##### Records for the task #####
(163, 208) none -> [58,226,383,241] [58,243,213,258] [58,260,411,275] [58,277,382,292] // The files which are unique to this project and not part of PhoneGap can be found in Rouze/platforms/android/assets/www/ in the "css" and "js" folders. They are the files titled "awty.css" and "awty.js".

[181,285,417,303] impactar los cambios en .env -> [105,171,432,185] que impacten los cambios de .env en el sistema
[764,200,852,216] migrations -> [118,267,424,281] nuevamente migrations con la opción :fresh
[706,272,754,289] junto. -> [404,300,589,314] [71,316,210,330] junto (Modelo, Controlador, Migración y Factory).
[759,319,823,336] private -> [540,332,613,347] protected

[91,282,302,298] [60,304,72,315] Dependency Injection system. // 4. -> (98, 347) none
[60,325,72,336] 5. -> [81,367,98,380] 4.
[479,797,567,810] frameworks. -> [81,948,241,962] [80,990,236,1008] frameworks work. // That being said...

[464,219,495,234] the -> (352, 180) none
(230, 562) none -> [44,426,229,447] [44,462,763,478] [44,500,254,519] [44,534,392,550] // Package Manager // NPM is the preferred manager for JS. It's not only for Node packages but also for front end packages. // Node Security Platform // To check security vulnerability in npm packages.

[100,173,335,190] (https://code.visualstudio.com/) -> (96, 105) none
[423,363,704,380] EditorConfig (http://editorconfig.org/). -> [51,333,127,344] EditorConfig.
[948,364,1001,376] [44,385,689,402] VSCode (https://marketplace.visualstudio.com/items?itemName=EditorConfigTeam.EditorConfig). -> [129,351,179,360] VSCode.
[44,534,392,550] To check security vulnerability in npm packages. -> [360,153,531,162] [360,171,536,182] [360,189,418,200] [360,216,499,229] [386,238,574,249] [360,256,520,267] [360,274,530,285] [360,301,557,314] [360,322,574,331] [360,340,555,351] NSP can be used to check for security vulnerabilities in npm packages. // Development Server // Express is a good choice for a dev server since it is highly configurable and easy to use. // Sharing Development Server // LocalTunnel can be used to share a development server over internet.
#####
##### Records for the task #####
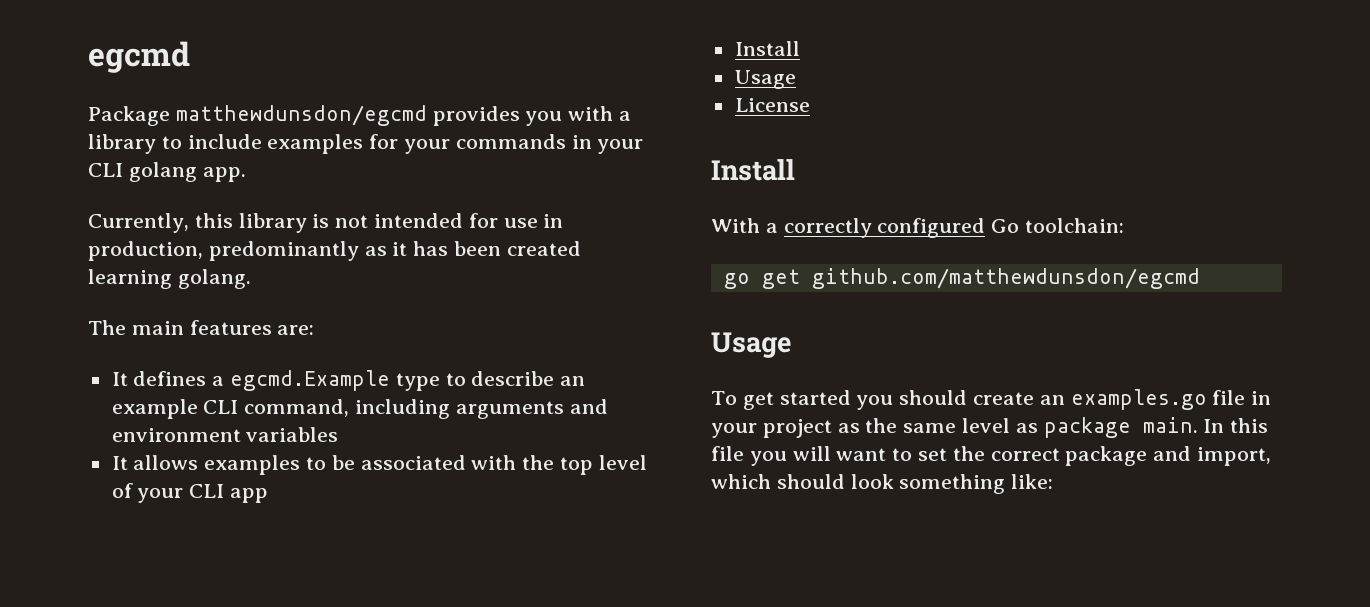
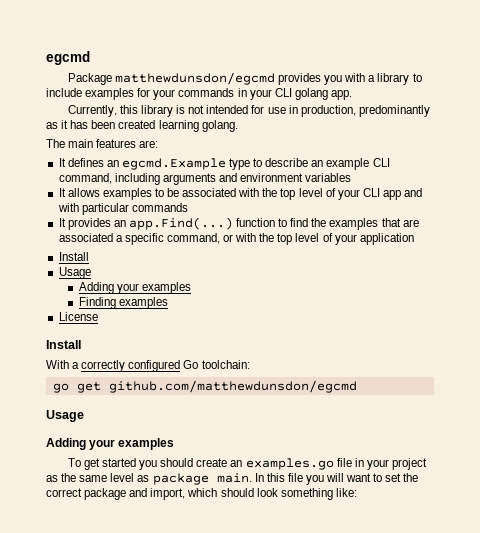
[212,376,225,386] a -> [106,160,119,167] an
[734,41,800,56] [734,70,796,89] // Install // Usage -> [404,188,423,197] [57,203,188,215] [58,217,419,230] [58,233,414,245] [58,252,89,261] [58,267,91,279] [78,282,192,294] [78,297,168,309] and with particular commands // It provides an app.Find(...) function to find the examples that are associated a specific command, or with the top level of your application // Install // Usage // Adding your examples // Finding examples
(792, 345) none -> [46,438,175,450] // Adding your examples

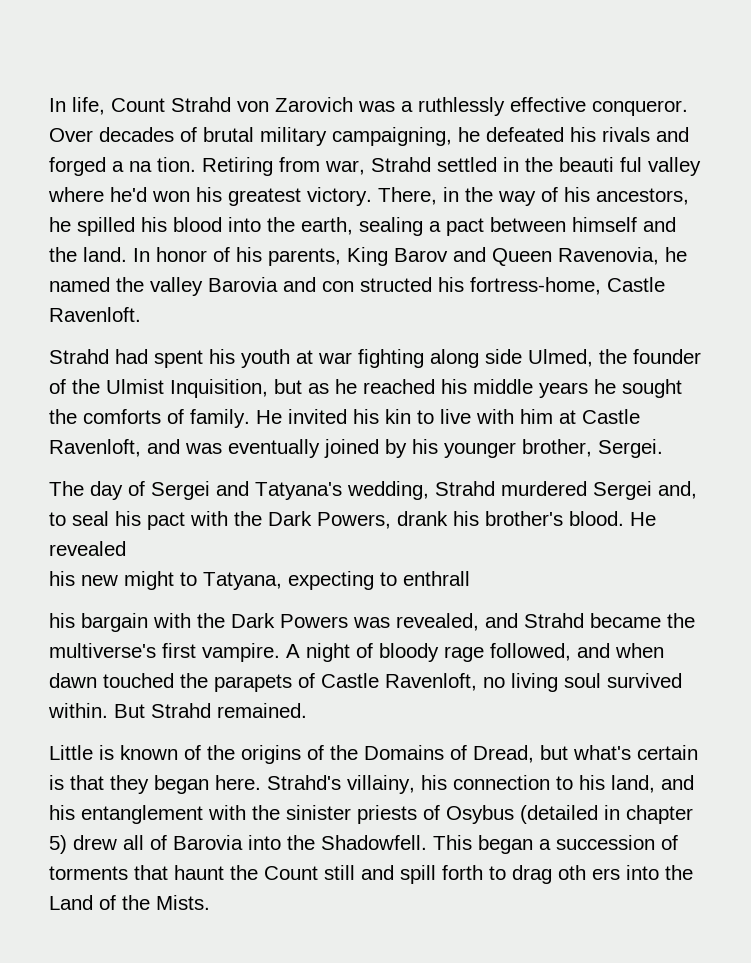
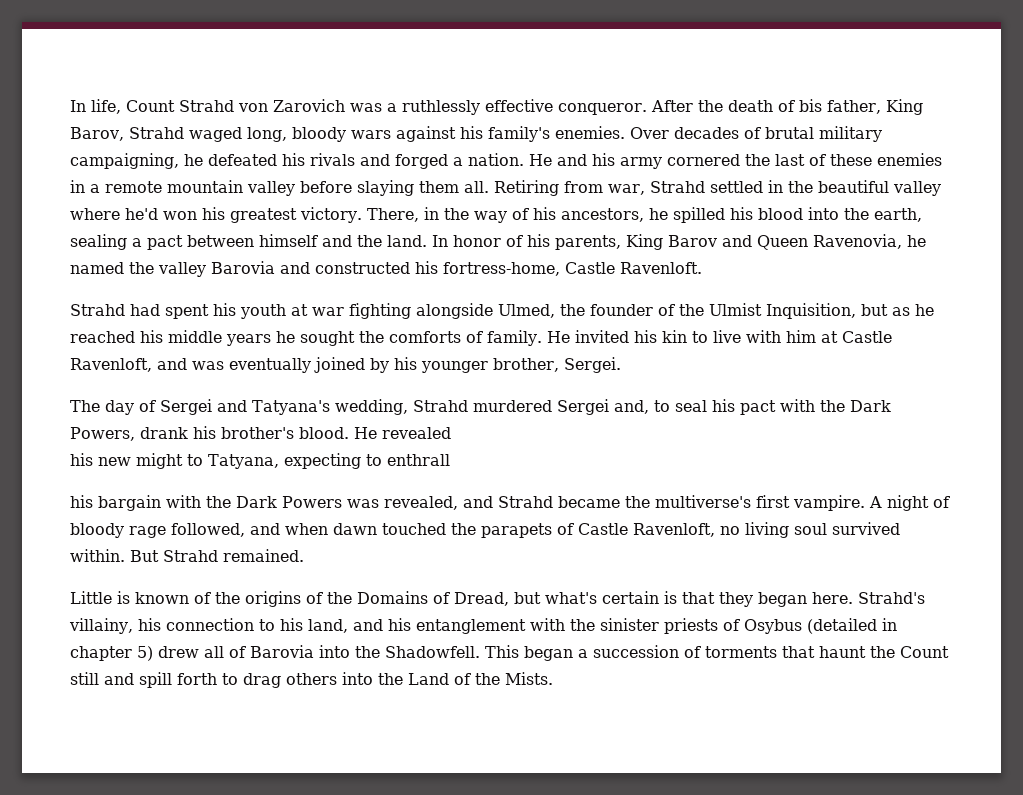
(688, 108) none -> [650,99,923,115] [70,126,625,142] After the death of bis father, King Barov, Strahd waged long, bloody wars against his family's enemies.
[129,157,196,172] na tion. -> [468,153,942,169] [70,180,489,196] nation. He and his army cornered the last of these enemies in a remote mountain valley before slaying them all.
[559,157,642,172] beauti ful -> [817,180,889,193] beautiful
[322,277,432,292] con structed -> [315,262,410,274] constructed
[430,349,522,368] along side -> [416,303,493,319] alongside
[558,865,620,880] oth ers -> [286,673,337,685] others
#####
##### Records for the task #####
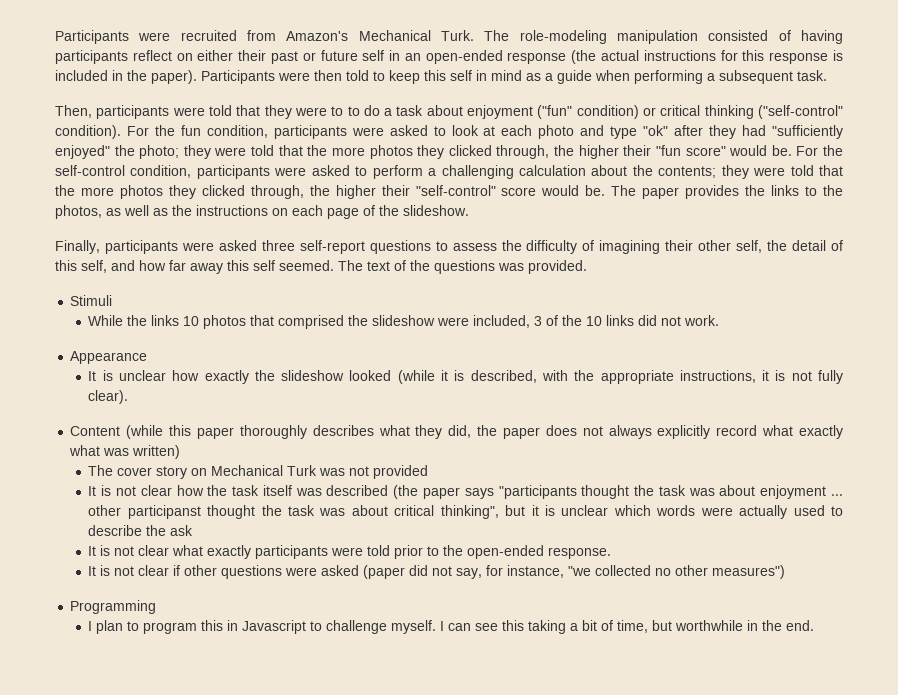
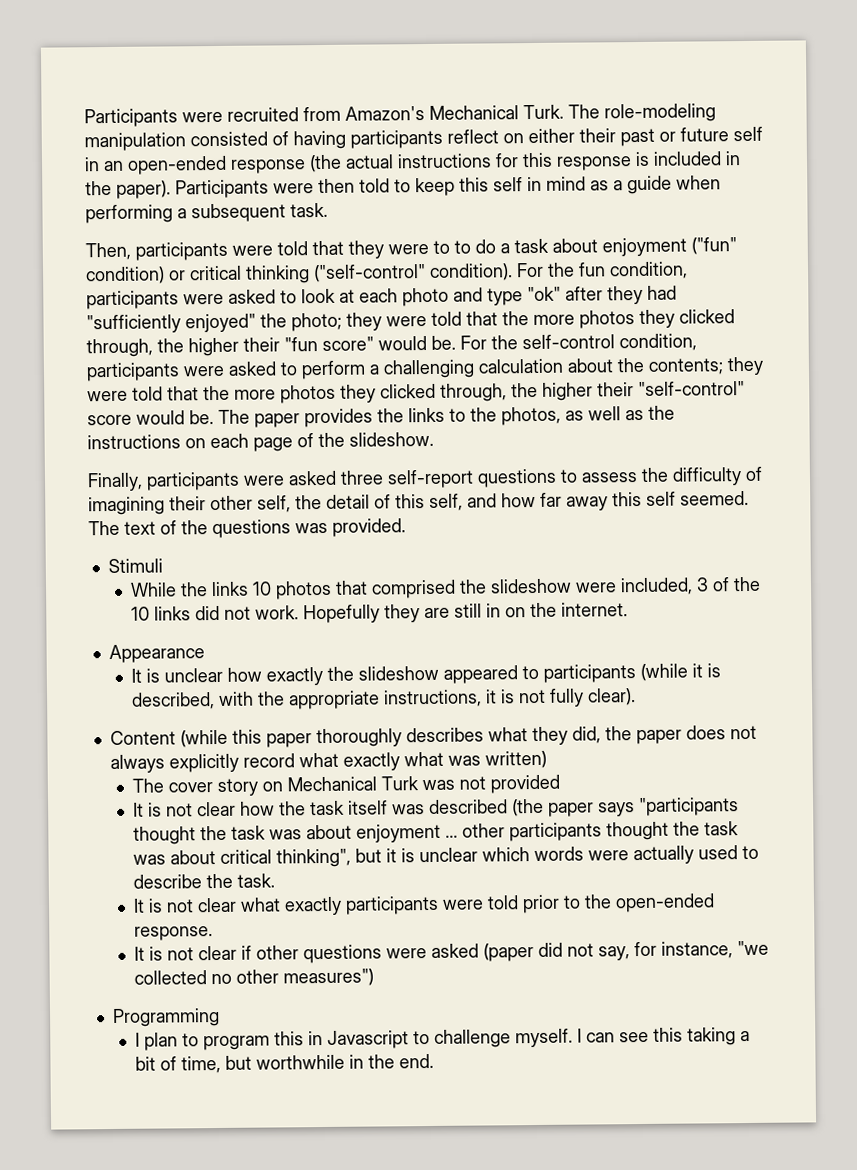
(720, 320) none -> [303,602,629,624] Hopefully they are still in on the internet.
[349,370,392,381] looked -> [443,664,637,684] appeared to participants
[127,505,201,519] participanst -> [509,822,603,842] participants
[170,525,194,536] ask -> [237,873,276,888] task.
#####
_To do_
Filter the entries and copy out every line with the word "examples".

_Response_
[734,41,800,56] [734,70,796,89] // Install // Usage -> [404,188,423,197] [57,203,188,215] [58,217,419,230] [58,233,414,245] [58,252,89,261] [58,267,91,279] [78,282,192,294] [78,297,168,309] and with particular commands // It provides an app.Find(...) function to find the examples that are associated a specific command, or with the top level of your application // Install // Usage // Adding your examples // Finding examples
(792, 345) none -> [46,438,175,450] // Adding your examples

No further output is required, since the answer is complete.